● **INSTRUCTIONS TO FOLLOW**: All lines from the one containing "margin-left: none ->" through the last line of the listing below are to be copied exactly. Exclude the pictures.

● **ENTRIES SUPPLIED**:
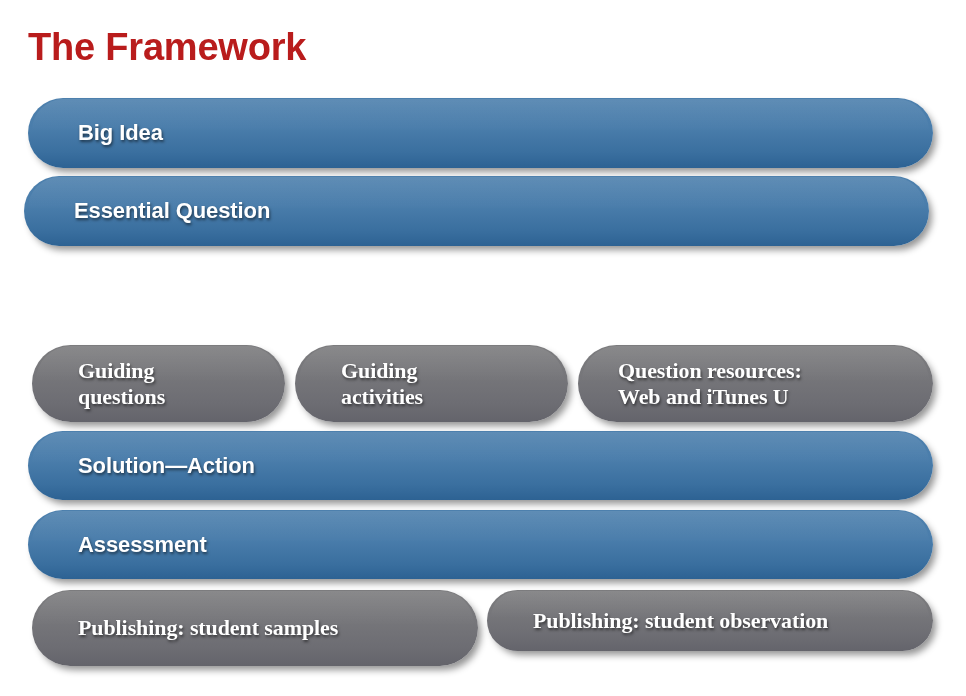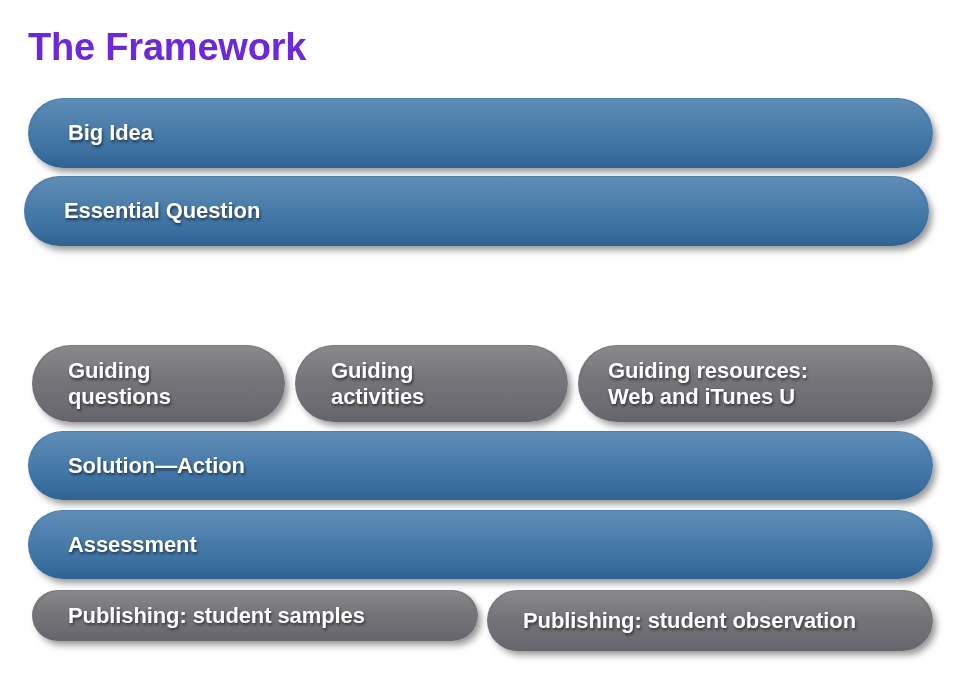"The Framework" #slide-title { color: #6d28d9 -> #b91c1c }
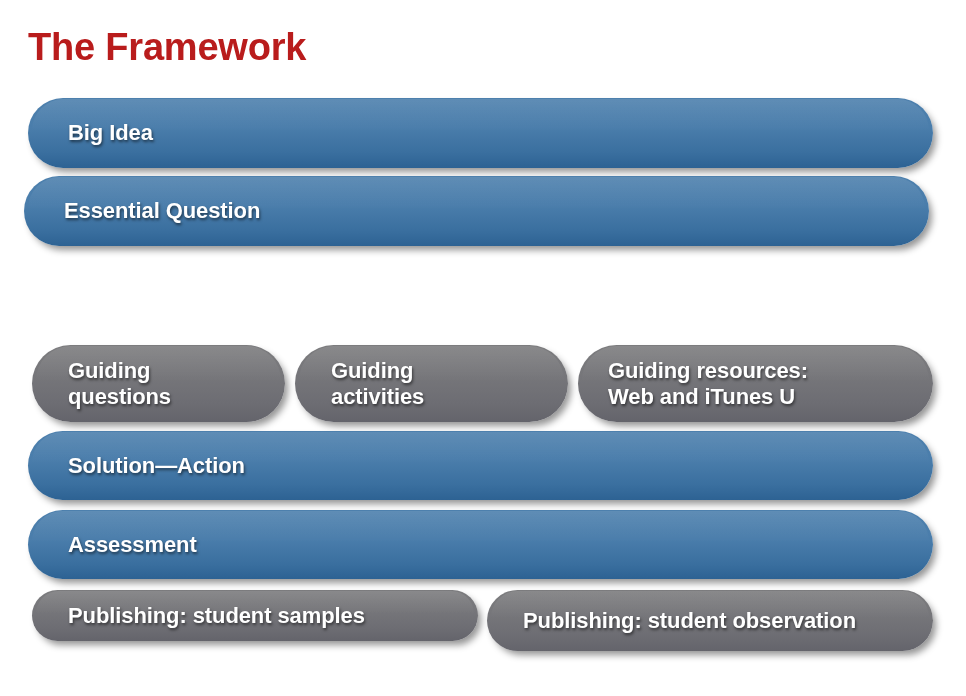"Big Idea" .pill-label { margin-left: none -> 10px }
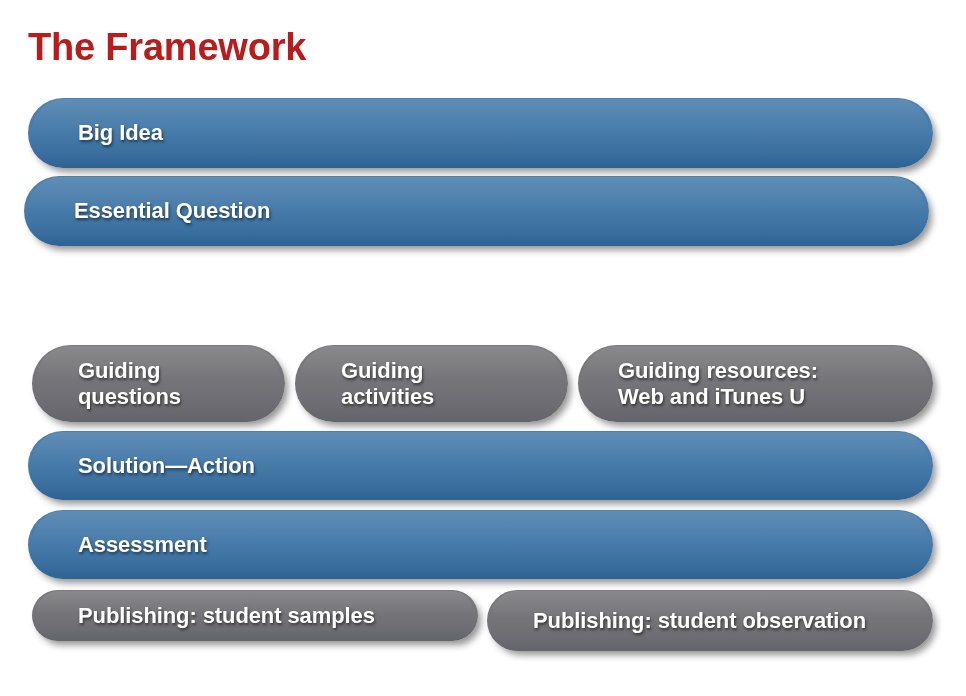"Guiding" .pill.gray { font-family: none -> Liberation Serif, serif }
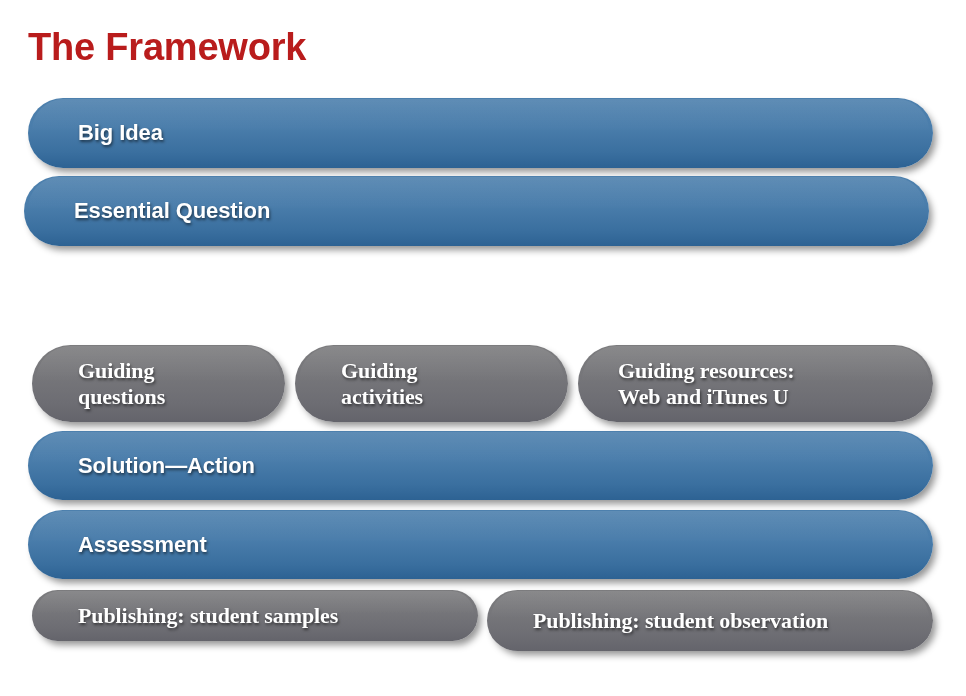"Guiding resources:" span.pill-label { text: Guiding -> Question }
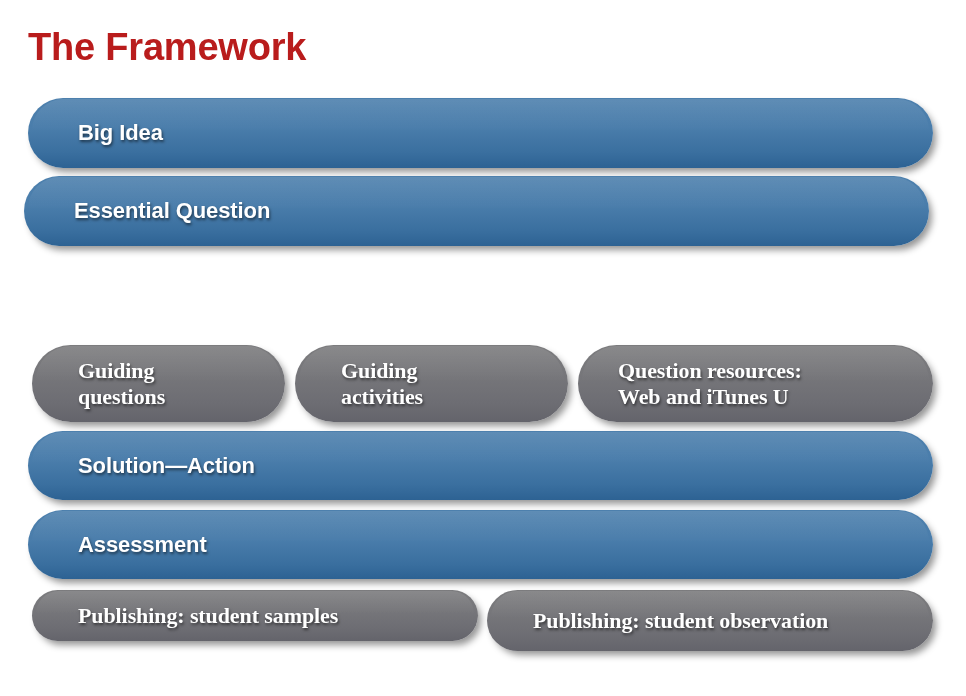"Publishing: student samples" .row-pub1 { height: 51px -> 76px }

● **EXERCISE OUTPUT**:
"Big Idea" .pill-label { margin-left: none -> 10px }
"Guiding" .pill.gray { font-family: none -> Liberation Serif, serif }
"Guiding resources:" span.pill-label { text: Guiding -> Question }
"Publishing: student samples" .row-pub1 { height: 51px -> 76px }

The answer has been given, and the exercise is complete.